Nunca nada estará perdido enquanto a Razão,
o Amor e a Tolerância governarem o mundo.



Imagino que a besta ignóbil foi imolada,
que o clamor endoidecedor das máquinas de guerra
deixará de martelar nas nossas consciências mortificadas,
que deixarão de flutuar cadáveres putrefactos em torrentes
de sangue. Afasto energicamente a visão aterradora de esqueletos
que se batem contra o último sopro de uma vida que foge.



Hordas de fantasmas errantes no Ruanda, no Burundi,
no Congo, na Serra Leoa, em Angola, na Somália...
Orgia de violência que deixa aos chefes o prazer
da pilhagem da pátria, aos povos o tempo de morrer
e ao continente nada a não ser a decadência. E eis que
a Velha Senhora, doente terminal posta diante do Pai Eterno,
exangue, exaurida, se reergue. Suprema felicidade!

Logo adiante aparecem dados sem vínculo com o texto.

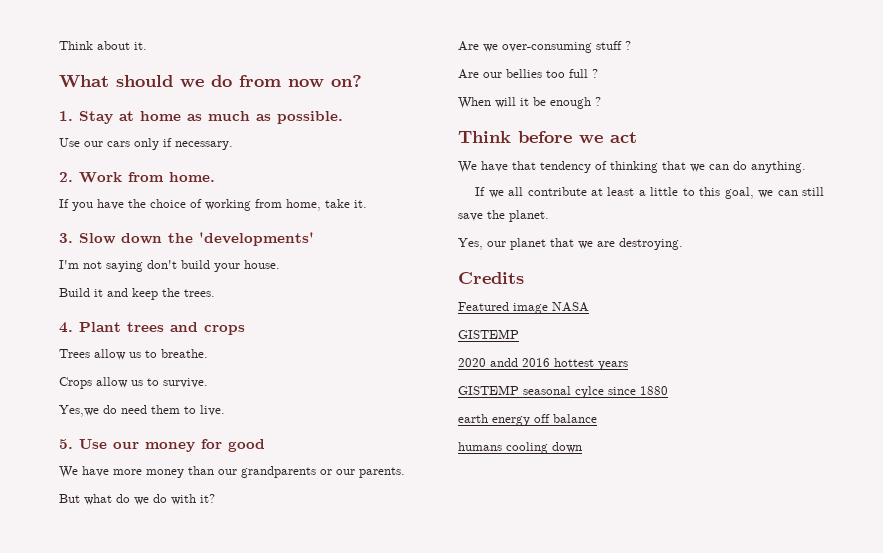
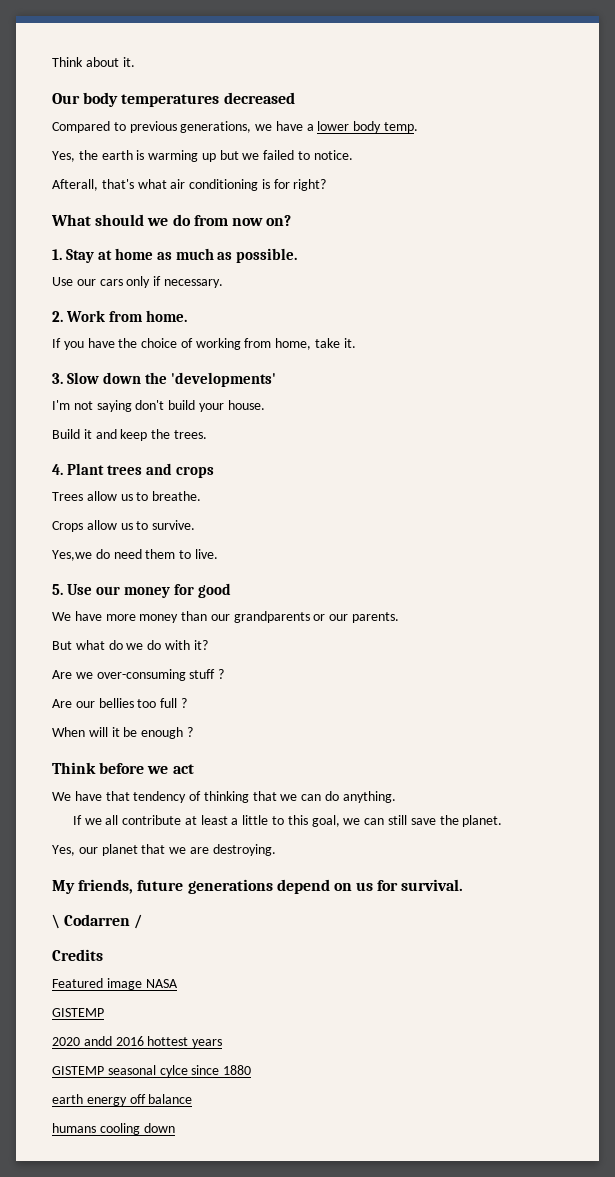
+ Our body temperatures decreased
+ Compared to previous generations, we have a lower body temp.
+ Yes, the earth is warming up but we failed to notice.
+ Afterall, that's what air conditioning is for right?
+ My friends, future generations depend on us for survival.
+ \ Codarren /

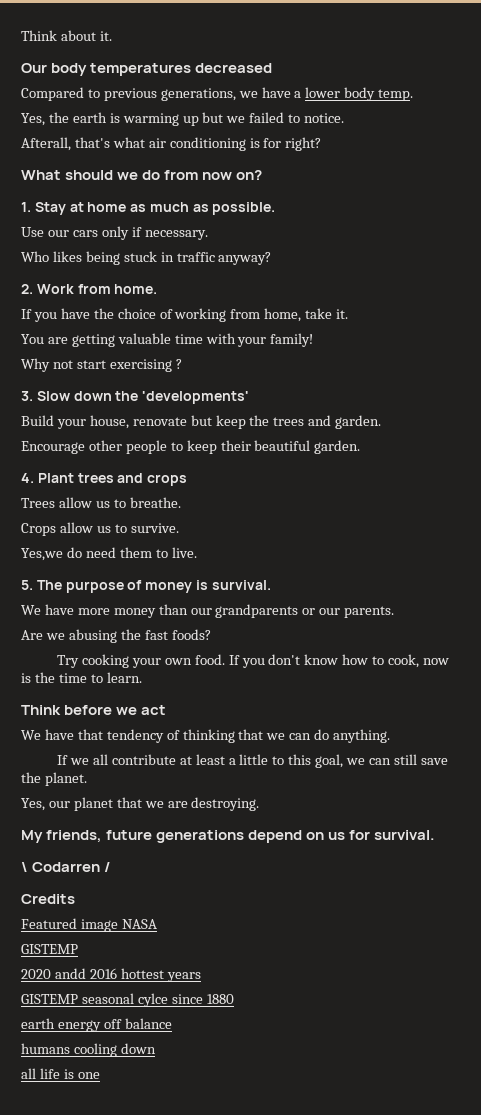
+ Who likes being stuck in traffic anyway?
+ You are getting valuable time with your family!
+ Why not start exercising ?
- I'm not saying don't build your house.
- Build it and keep the trees.
+ Build your house, renovate but keep the trees and garden.
+ Encourage other people to keep their beautiful garden.
- 5. Use our money for good
+ 5. The purpose of money is survival.
- But what do we do with it?
- Are we over-consuming stuff ?
- Are our bellies too full ?
- When will it be enough ?
+ Are we abusing the fast foods?
+ Try cooking your own food. If you don't know how to cook, now is the time to learn.
+ all life is one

Mas, teimosamente, as visões persistem.
O percurso caótico do continente no longo curso
do século continua, mau grado meu, a desenrolar-se
diante dos meus olhos. Entidade geográfica transformada
em ama de leite, não apenas bela, não apenas rica,
não apenas quente e ensoleirada para melhor embalar
os corações, é ainda portadora da insígnia de honra
de ter carregado no seu seio a humanidade balbuciante



Velha, apesar de nunca enrugada,
porque Testemunha da obra do Tempo,
entrou no século xx de pés e mãos atados
pela conferência de Berlim, que sem lhe pedir
parecer selou o seu matrimónio definitivo com
pretendentes poderosos.



Chamemos-lhe Awa. Outros diriam Eva, pouco importa.
Sob qualquer céu onde se seja mulher se pode gerar vida em nós
e por toda a parte.



Awa tem a beleza do sonho, uma noite de núpcias.
Tem carácter. A sua voz faz-se ouvir longe:
Existir é viver com dignidade, disse ela fixando
o olhar na multidão que se comprimia à sua volta.
Um continente inteiro de pé, rejubilante,
num enorme canteiro florido, entoando um hino de alegria
de olhos postos no futuro.



Julgo ter compreendido que os tiranos morreram,
que a estupidez, a corrupção e o machado de guerra
foram enterrados, reencontrada a dignidade e afirmada
a vontade de fazer ouvir a voz no concerto do mundo.
E que amanhã as gerações vindouras irão ler, no livro
de ouro dos lugares da memória do século xx,
a bela história da Velha Senhora.



E ninguém porá em dúvida que se trata de
um feixe de lenha, pois os grandes destinos
nascem do sonho. Um dia, um tal Nelson Mandela,
o mais velho prisioneiro do mundo...

(excerto de um texto de Aminata Sow-Fall, escritora senegalesa e destacada figura da literatura africana/jovens do grupo Batoto Yetu)

5 Comments:

Blogger Elvira said...

Está lindíssimo, o post!

2:56 da tarde  
Blogger Toix said...

Este texto foi escrito no ano 2000 a propósito da mudança do século. Sobre a tal maca, ela está para durar...
Ou não está?

7:25 da tarde  
Blogger Graza said...

Li como se fosse seu. Os parentesis não contaram. Saber escolher, também é saber escrever. Parabéns pela escolha!

9:58 da tarde  
Blogger Terra said...

Visitas cumpridas.
Deixei a marca neste post por motivos óbvios.
Parabéns!
Já me tinha apercebido das acácias olhadas de janelas diferentes. Agora o cacimbo chegou. Tudo está diferente.
:-)

9:13 da tarde  
Anonymous Anónimo said...

engraçado faço parte do grupo e gostei de ver estas fotos antigas por aki, online. muito giro.